Le sommeil de bébé est probablement l'un des sujets sur lesquels circulent le plus d'idées reçues.
Entre les conseils bien intentionnés de l'entourage, les articles contradictoires en ligne et les préconisations qui varient d'une génération à l'autre, difficile de savoir à qui se fier.
En tant que consultante en sommeil bébé & enfant certifiée Sleep Sense, j'entends chaque jour ces croyances qui, sans être malveillantes, mettent parfois les parents dans une impasse. Voici trois mythes fréquents, décryptés avec bienveillance.
Mythe n°1 : « Un bébé qui dort beaucoup la journée ne dormira pas la nuit »
Faux.
C'est l'une des craintes les plus fréquentes : on redoute qu'une sieste un peu longue « prenne » sur la nuit à venir.
C'est pourtant l'inverse qui se produit. Les siestes ne sont pas en concurrence avec la nuit : elles la préparent. Un enfant qui a bien dormi dans la journée arrive au coucher détendu, et non épuisé.
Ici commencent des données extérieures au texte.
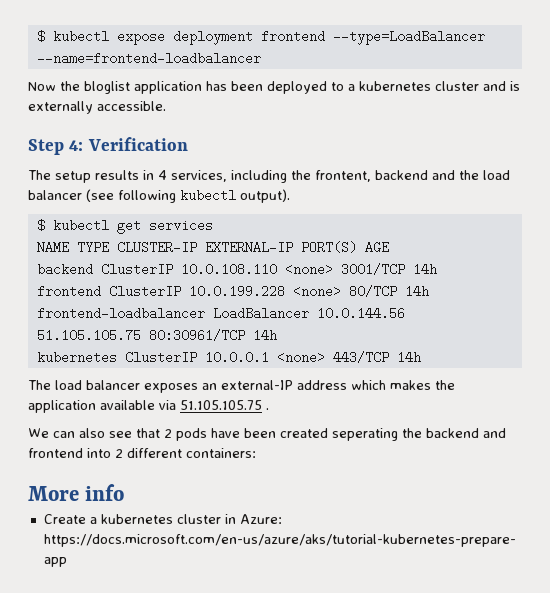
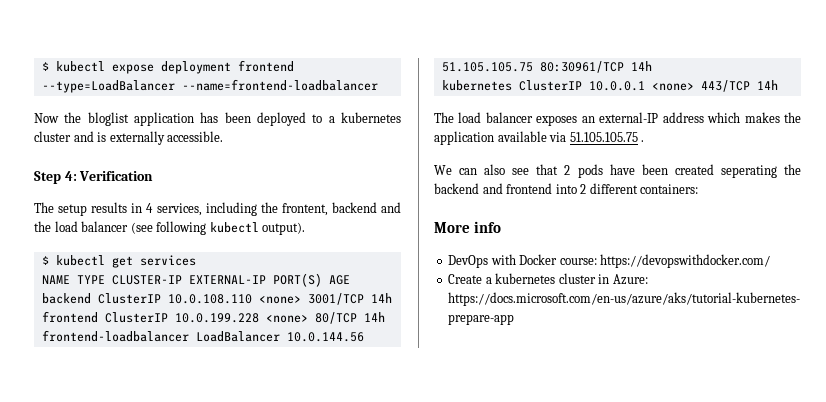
(125, 492) none -> [448,254,771,268] // DevOps with Docker course: https://devopswithdocker.com/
Mythe n°2 : « Si je le couche plus tard, il se réveillera plus tard »
Faux.
C'est probablement l'un des mythes les plus répandus, et les plus contre-productifs. On imagine qu'en décalant le coucher, on gagnera un peu de sommeil le matin. C'est l'inverse qui se produit.
C'est ce qu'on appelle le paradoxe de la sur-fatigue. Le principe fondamental à retenir : le sommeil appelle le sommeil.
Mythe n°3 : « Mon bébé fera ses nuits quand il sera prêt »
Pas toujours.
Il est vrai que chaque enfant a son propre tempérament, son rythme, sa sensibilité. Mais attendre passivement n'est pas toujours la solution.
Comme toutes les compétences, elle se construit, avec un accompagnement adapté à l'âge et au tempérament de l'enfant.
Ce mythe rejoint une notion clé : les temps d'éveil, qui expliquent le paradoxe de la sur-fatigue.
En résumé
Se libérer des idées reçues, c'est déjà avancer vers des nuits plus sereines. Comprendre ce qui est vrai, et ce qui ne l'est pas, vous permet d'agir sereinement, en confiance.